State-sponsored adversaries are actively engaged in harvesting encrypted industrial telemetry and administrative traffic today to decrypt it once cryptanalytically relevant quantum computers become available. Conflux mitigates this risk by employing quantum-resistant packet routing. By securing all point-to-point tunnels with post-quantum cryptographic algorithms, Conflux ensures that highly sensitive operational data remains secure against both current classical threats and future quantum adversaries.

Powering the Industrial Data Plane with Aether

While Conflux secures the network transport layer, industrial operations require a way to safely process and translate data from legacy protocols.
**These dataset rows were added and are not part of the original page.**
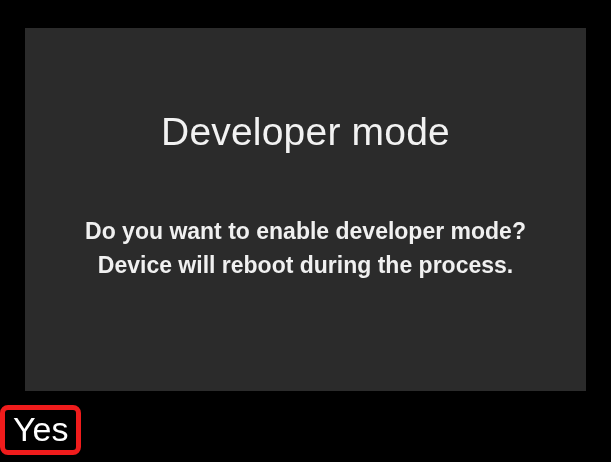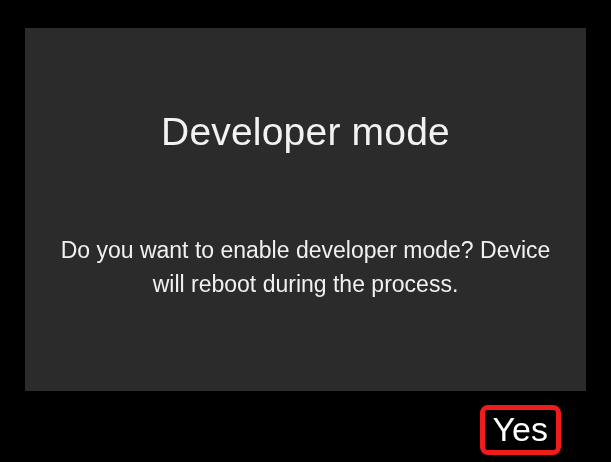--- a/index.html
+++ b/index.html
@@ -44,41 +44,40 @@
     font-weight: 300;
     letter-spacing: 0.2px;
     line-height: 46px;
     white-space: nowrap;
     margin-top: 35px;
   }
 
   #dialog-message {
     position: absolute;
     left: 30px;
-    top: 205px;
+    top: 186px;
     width: 501px;
     text-align: center;
     color: #f0f0f0;
     font-family: "Liberation Sans", sans-serif;
     font-size: 23px;
-    font-weight: 400;
+    font-weight: 700;
     line-height: 34px;
   }
 
   
   #dialog-buttons {
     position: absolute;
     left: 0;
     top: 398px;
     width: 611px;
     height: 64px;
     display: flex;
     flex-direction: row;
     align-items: center;
-    justify-content: flex-end;
     padding-right: 38px;
     box-sizing: border-box;
   }
 
   .dialog-button {
     color: #ffffff;
     font-family: "Liberation Sans", sans-serif;
     font-size: 34px;
     font-weight: 400;
     line-height: 40px;

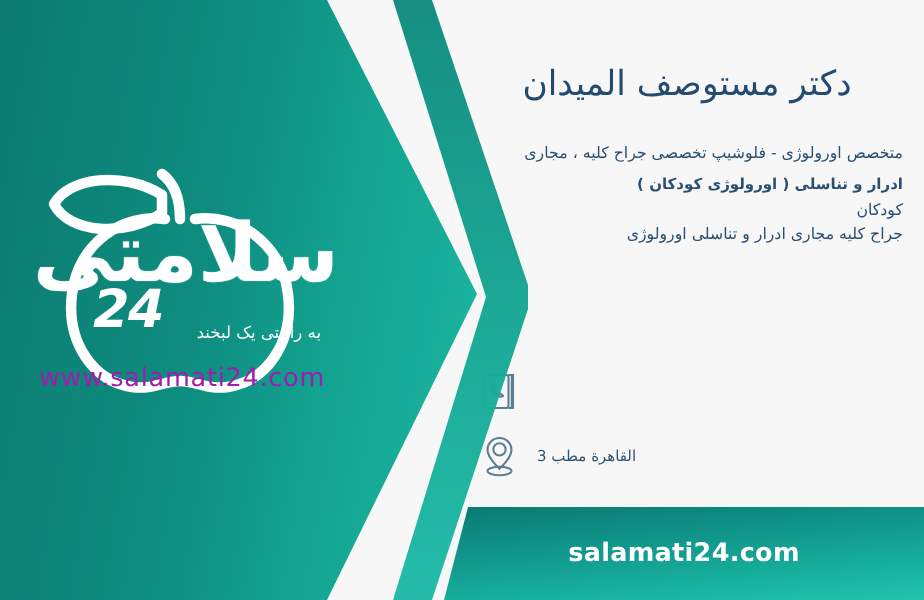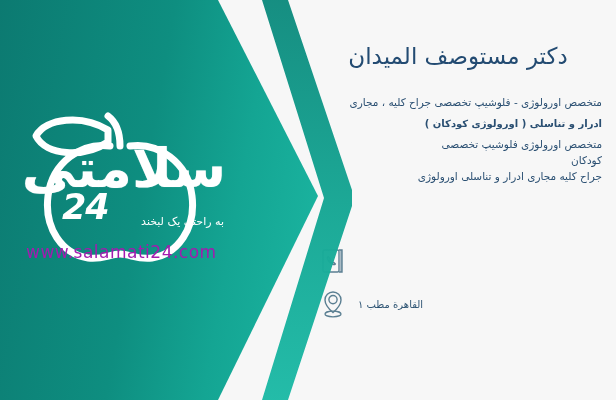--- a/index.html
+++ b/index.html
@@ -73,21 +73,21 @@
   #logo-24 {
     left: 22px;
     top: 78px;
     font-size: 35px;
     font-weight: bold;
     font-style: italic;
     letter-spacing: -1px;
     margin-left: 28px;
   }
   #logo-tagline {
-    right: 20px;
+    right: 30px;
     top: 104px;
     font-size: 11px;
     letter-spacing: 1px;
   }
   #logo-url {
     left: 14px;
     top: 132px;
     font-size: 17px;
     letter-spacing: .5px;
     font-weight: 500;
@@ -202,21 +202,20 @@
     <span class="logo-word" id="logo-tagline">به راحتی یک لبخند</span>
     <span class="logo-word" id="logo-url">www.salamati24.com</span>
   </div>
 
   <div id="content">
     <h1 id="doctor-title">دکتر مستوصف الميدان</h1>
 
     <div id="specialties">
       <div class="spec-line" id="spec-1">متخصص اورولوژی - فلوشیپ تخصصی جراح کلیه ، مجاری</div>
       <div class="spec-line bold" id="spec-2">ادرار و تناسلی ( اورولوژی کودکان )</div>
-      <div class="spec-line small" id="spec-3">متخصص اورولوژی فلوشیپ تخصصی</div>
       <div class="spec-line small" id="spec-5">کودکان</div>
       <div class="spec-line small" id="spec-4">جراح کلیه مجاری ادرار و تناسلی اورولوژی</div>
     </div>
   </div>
 
   <div id="contact">
 
     <div class="contact-row">
       <span class="contact-icon">
         <svg width="26" height="28" viewBox="0 0 26 28">
@@ -231,19 +230,22 @@
     </div>
 
     <div class="contact-row">
       <span class="contact-icon">
         <svg width="28" height="30" viewBox="0 0 28 30">
           <ellipse cx="14" cy="25" rx="8" ry="2.8" fill="none" stroke="#5b7f92" stroke-width="1.3"></ellipse>
           <path d="M14 3 c-4.4 0 -8 3.5 -8 7.9 c0 5.6 8 12.6 8 12.6 s8 -7 8 -12.6 c0 -4.4 -3.6 -7.9 -8 -7.9 Z" fill="none" stroke="#5b7f92" stroke-width="1.4"></path>
           <circle cx="14" cy="10.6" r="4.1" fill="none" stroke="#5b7f92" stroke-width="1.4"></circle>
         </svg>
       </span>
-      <span class="contact-text">القاهرة مطب ۱</span>
+      <span class="contact-text">القاهرة مطب 3</span>
     </div>
 
   </div>
 
+  <div id="bottom-bar">
+    <span id="bottom-bar-text">salamati24.com</span>
+  </div>
 
 </div>
 
 </body></html>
This is where Aether, VeilNet's real-time engine, operates. Aether sits directly above the Conflux network layer, acting as the secure industrial data plane.

Legacy OT environments rely on specific protocols like OPC Unified Architecture (OPC UA) to transmit telemetry from sensors and PLCs to supervisory applications. Aether natively integrates with OPC UA, providing a secure proxy and translation mechanism. By running Aether over Conflux, organizations can securely extract, encrypt, and route OPC UA telemetry across the WAN without exposing physical PLC interfaces to direct network interaction.

In addition to legacy protocols, modern industrial organizations rely heavily on web APIs for cloud integration, enterprise resource planning (ERP) syncs, and remote operations. Aether handles RESTful API integrations natively, allowing OT teams to expose specific, authenticated microservices to authorized IT applications. Every API request is checked against a centralized, cryptographic authorization policy at the edge, ensuring that no unauthenticated or unauthorized command ever reaches a physical actuator or controller.

Looking toward the future of industrial automation, Aether is also equipped to support advanced machine-to-machine and artificial intelligence workflows. It integrates with the Model Context Protocol (MCP), a standard designed to connect AI models and autonomous agents with local data sources and tools. As organizations begin deploying an agentic workforce—using autonomous AI systems to monitor telemetry, run diagnostics, and optimize process loops—Aether provides the secure interface they need. It ensures that AI agents can query real-time OT data and initiate approved control actions safely, without introducing unregulated non-human identities into the physical network.

A Pragmatic Blueprint for OT Zero Trust Implementation

Implementing zero trust in an active operational environment does not require a disruptive, "rip-and-replace" overhaul of legacy machinery. By combining Conflux and Aether, organizations can deploy an overlay architecture that secures existing systems in place.

  1. Establish the Mesh Network (Conflux): Deploy Conflux gateways at the edge of OT cells, micro-segmenting the physical environment. Legacy PLCs and HMIs are grouped into secure local segments, isolated from the corporate IT network.
  2. Eliminate the Public Profile: Configure Conflux to close all inbound firewall ports. Network endpoints communicate via outbound-only connections to establish peer-to-peer mesh tunnels, rendering the entire OT footprint invisible to external scans.
  3. Deploy the Industrial Data Plane (Aether): Utilize Aether to bridge legacy protocols like OPC UA and RESTful APIs over the secure Conflux transport layer. This allows SCADA systems, historians, and enterprise analytics tools to securely consume OT data.
  4. Integrate Advanced Operations: Leverage Aether's MCP support to safely integrate modern diagnostic tools and AI agents, paving the way for autonomous optimizations without compromising physical safety.

By separating network transport security from application-layer data processing, VeilNet allows CISOs and OT engineers to meet modern regulatory standards, protect critical infrastructure from advanced state-sponsored actors, and confidently embrace digital transformation.